La Bambina débute sous les auspices de la comédie à l’italienne. Lattuada s’était déjà essayé à la féroce satire des mœurs (Venez donc prendre le café chez nous) et montre ici un avocat véreux cherchant à accaparer les propriétés foncières de la comtesse Raimonda Spina (Irène Papas) au sud de l’Italie afin d’y construire un complexe touristique pour de riches vacanciers. Si la comtesse fait mine d’entrer dans le jeu de Mazzacolli, c’est pour mieux rouler à son tour l’avocat qui avait proposé par ailleurs d’épouser sa fille Clotilde. Or il se trouve que cette adolescente souffre d’une déficience mentale et qu’elle se comporte littéralement comme une petite fille.

Clotilde, objet de transaction entre divers partis, est dans un premier temps le révélateur d’une aristocratie décatie et d’une classe affairiste corrompue, qui ne songe qu’à l’appât du gain. De manière très ironique, Lattuada filme son « entrée dans la société » le temps d’une soirée où la jeune femme soulève sa jupe et pisse sur le sol sous les regards gênés des convives. Avec son innocence de gamine (elle ne possède pas les facultés mentales d’une adolescente de son âge), elle contraste avec l’ignominie des personnages qui gravitent autour d’elle et qui vont en faire un pur objet (Mazzacolli et un de ses visqueux complices, Don Amilcare de Loyola, la reluquent par la fenêtre pendant qu’elle fait sa toilette).

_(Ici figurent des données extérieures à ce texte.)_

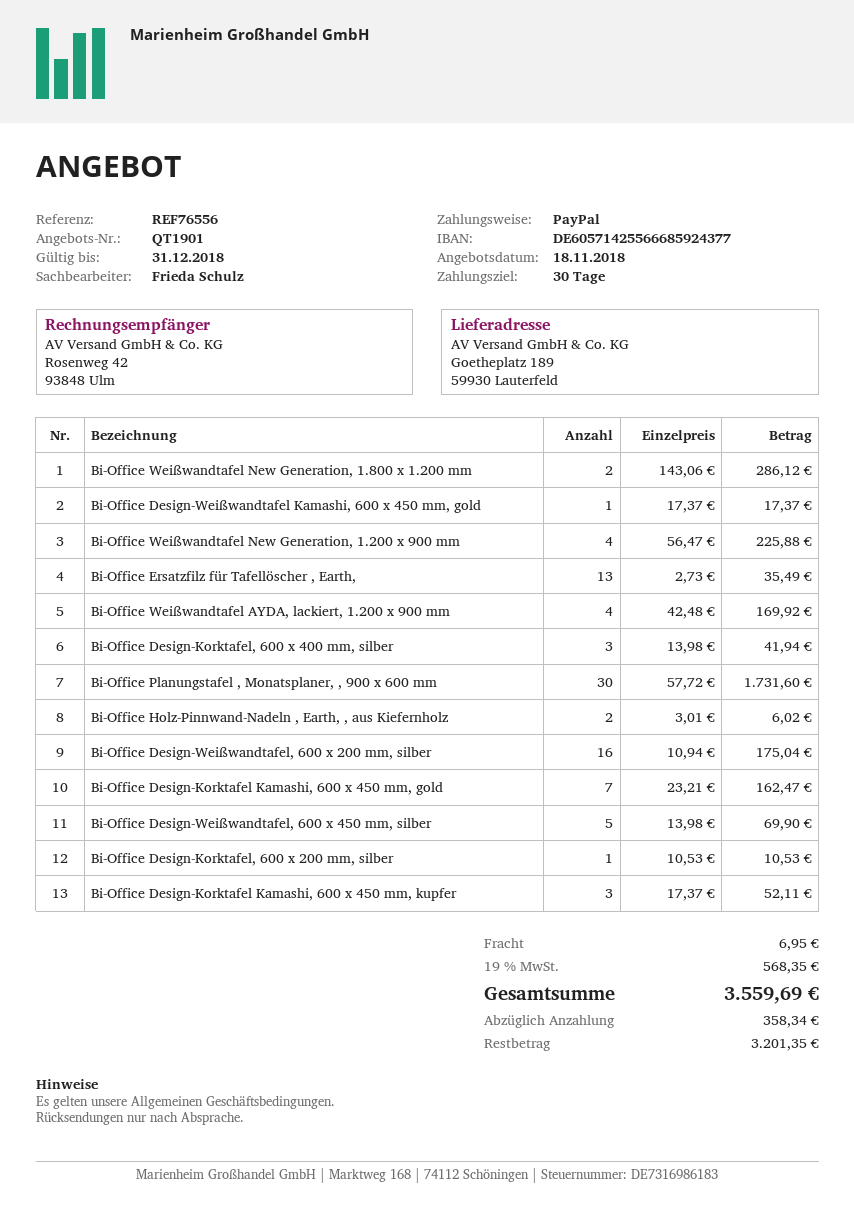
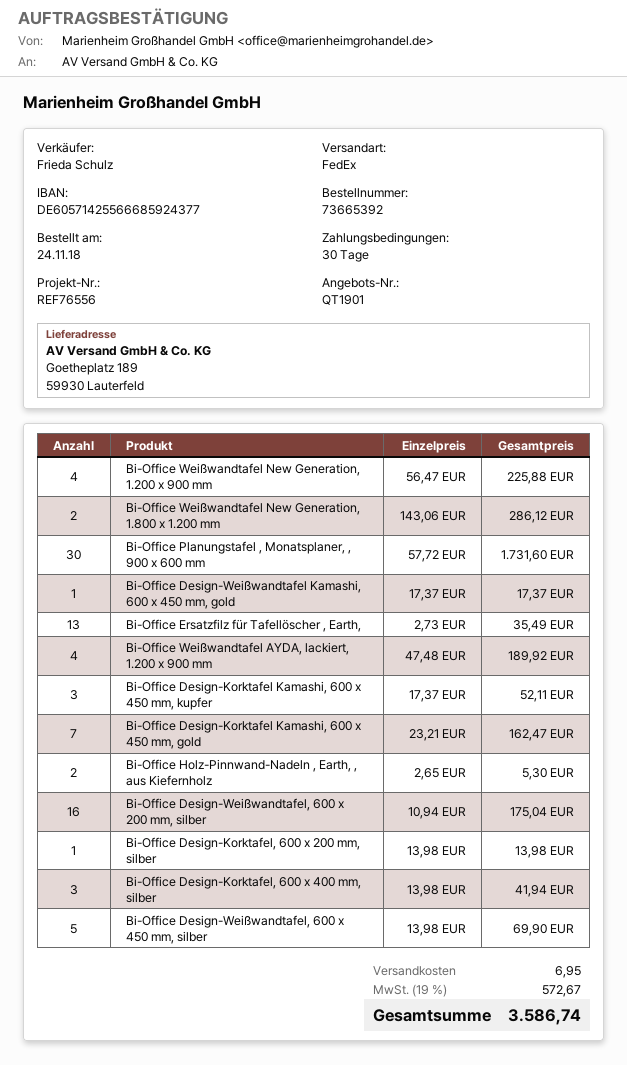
Bi-Office Weißwandtafel AYDA, lackiert, 1.200 x 900 mm: 4 x 42.48 = 169.92 -> 4 x 47.48 = 189.92
Bi-Office Holz-Pinnwand-Nadeln , Earth, , aus Kiefernholz: 2 x 3.01 = 6.02 -> 2 x 2.65 = 5.30
Bi-Office Design-Korktafel, 600 x 200 mm, silber: 1 x 10.53 = 10.53 -> 1 x 13.98 = 13.98
tax: 19% = 568.35 -> 19% = 572.67
total: 3559.69 -> 3586.74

La convoitise qu’elle suscite est néanmoins, dans un premier temps, d’ordre pécuniaire. L’avocat décide, en effet, d’enlever Clotilde et d’organiser une mise en scène où il apparaîtra comme le sauveur de la jeune fille, ce qui devrait lui valoir ensuite les bonnes grâces de sa mère. Mais les choses ne se déroulent pas comme prévues puisque Clotilde, qui manifeste un appétit sexuel presque primitif, entraîne Mazzacolli dans des jeux érotiques auxquels il succombe avec ravissement.

Une des caractéristiques du cinéma de Lattuada est de montrer des relations charnelles en dehors de toute notion de péché ou de diktats sociaux. L’amour passionnel qui se noue entre Mazzacolli et Clotilde est frappé du sceau d’une certaine innocence. De manière assez frappante, le cinéaste rejoue la scène du début du film lorsque Clotilde urine sur son amant tout en jouant avec lui, grimpée sur son dos. L’homme prend la chose avec sourire et considère même avec émerveillement l’étron qu’elle défèque dans la foulée (oui, je rappelle que nous sommes dans les années 70 et le cinéma ne recule devant rien !). Au-delà de l’outrance de la situation, Lattuada cherche à renouer avec un certain état de nature, en-dehors de toute notion de Bien et de Mal, de bon ou de mauvais goût.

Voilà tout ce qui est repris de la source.